Neil Best first worked at Newsday in 1982, then returned in 1985. His SportsWatch column debuted on Sept.
Even as they said goodbye until autumn, the Knicks left us with one last wacky bit of theater to remember them by.
It was the first quarter of Game 5 in an Eastern Conference quarterfinal, and against all odds the visitors were hanging tough against the Heat thanks to the stellar play of . . . Mike Bibby?
Why the heck not?
In a season that defied logic, notably when a young guard named Jeremy Lin came from nowhere to revive the team, it made sense for a bench-warming guard who turns 34 Sunday to outscore everyone in the first 12 minutes, from Melo to Stat, from LeBron to D-Wade.
All of which, much like Linsanity, was fun while it lasted, but didn't last for long.
Then another season-long theme kicked in, and kicked the Knicks out of the playoffs: They simply were not quite good enough to be as good as they had hoped to be.
That realization had sunk in long ago, but now that there are no more games after last night's 106-94 clunker, the Knicks are free to admit it and to talk out loud about what needs to happen next.
"I think we have to have a better mindset going into the season,'' Amar'e Stoudemire said. "We definitely have to have a consistent season. This season has been up and down, coaching changes and so on and so forth.''
Said Tyson Chandler: "We need to have a nice flow in which everyone touches the ball. We've got to make sure we get other guys involved.''
Hmm. There is a lot to chew over in those comments, seeing as how they address two much-discussed issues: The Knicks' lack of a consistent roster and the propensity of their biggest star, Carmelo Anthony, to dominate the offense.
The good news is there now at last should be time to sort some things out.
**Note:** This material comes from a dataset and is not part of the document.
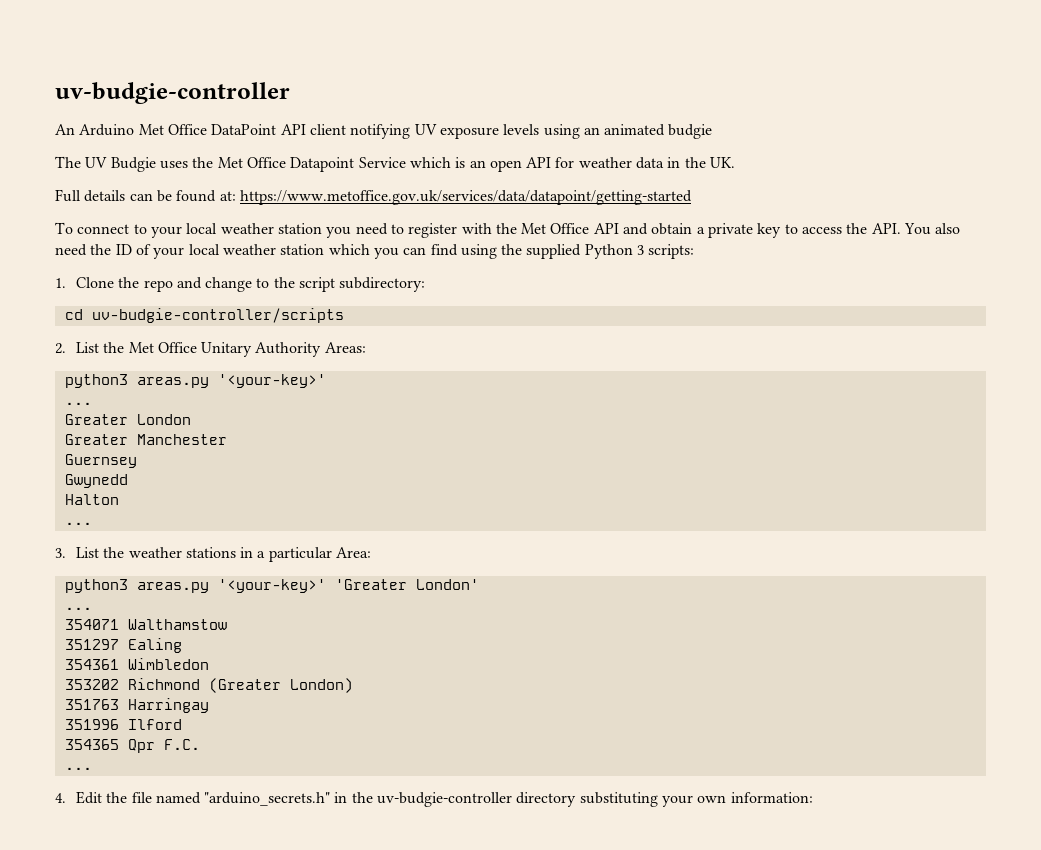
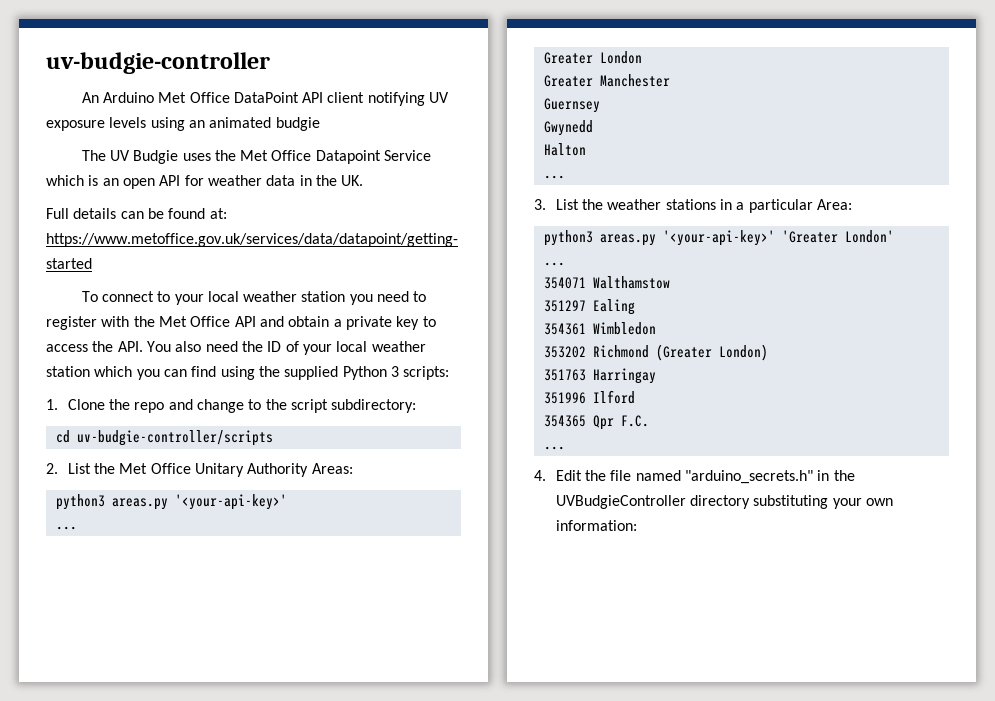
[217,374,326,388] '<your-key>' -> [174,494,287,510] '<your-api-key>'
[217,579,326,593] '<your-key>' -> [662,230,775,246] '<your-api-key>'
[377,792,513,807] uv-budgie-controller -> [555,495,686,509] UVBudgieController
But assuming he is hired as the long-term coach, Mike Woodson might not want to bother with last night's tape.
Bibby, pressed into duty when injuries decimated the backcourt, finished the first quarter with eight points, three rebounds and two assists, then yielded to someone even deeper on the bench, Toney Douglas, who was less effective.
Meanwhile, their Heat counterpart, Dwyane Wade, asserted himself. He finished the first quarter with no points then scored 12 in the second. He also had a spectacular block of Anthony from behind, which he called his most satisfying moment.
In the end, it was exactly the mismatch many predicted for this series, even before Chandler got sick and Iman Shumpert and Baron Davis blew out knees and Stoudemire tore open a hand swatting a fire extinguisher box.
When it was over, the Knicks were left pondering some promising pieces for the near future. Will that be enough? It had better be, because Knicks fans will not be in the same mood to celebrate a single playoff victory as they were Sunday.
Said Stoudemire, "The only thing we accomplished is breaking that record of getting a win in the playoffs. But we're looking for better things than that.''
The first step, as Woodson and players repeatedly have pointed out, is to win more games to avoid an early matchup against a powerhouse.
But in order to win a title the Knicks must find a way past the Heat and Bulls even if they avoid them in the first round. Last night that looked to be some way off.
Given the turmoil of this season, starting with the NBA lockout and extending to last night's desperation turn to Bibby, it's OK to give the Knicks a partial pass for their ups and downs. Credit them with this: At least they were interesting.
But they will get no such benefit of the doubt in 2012-13. No more sideshows. It's showtime.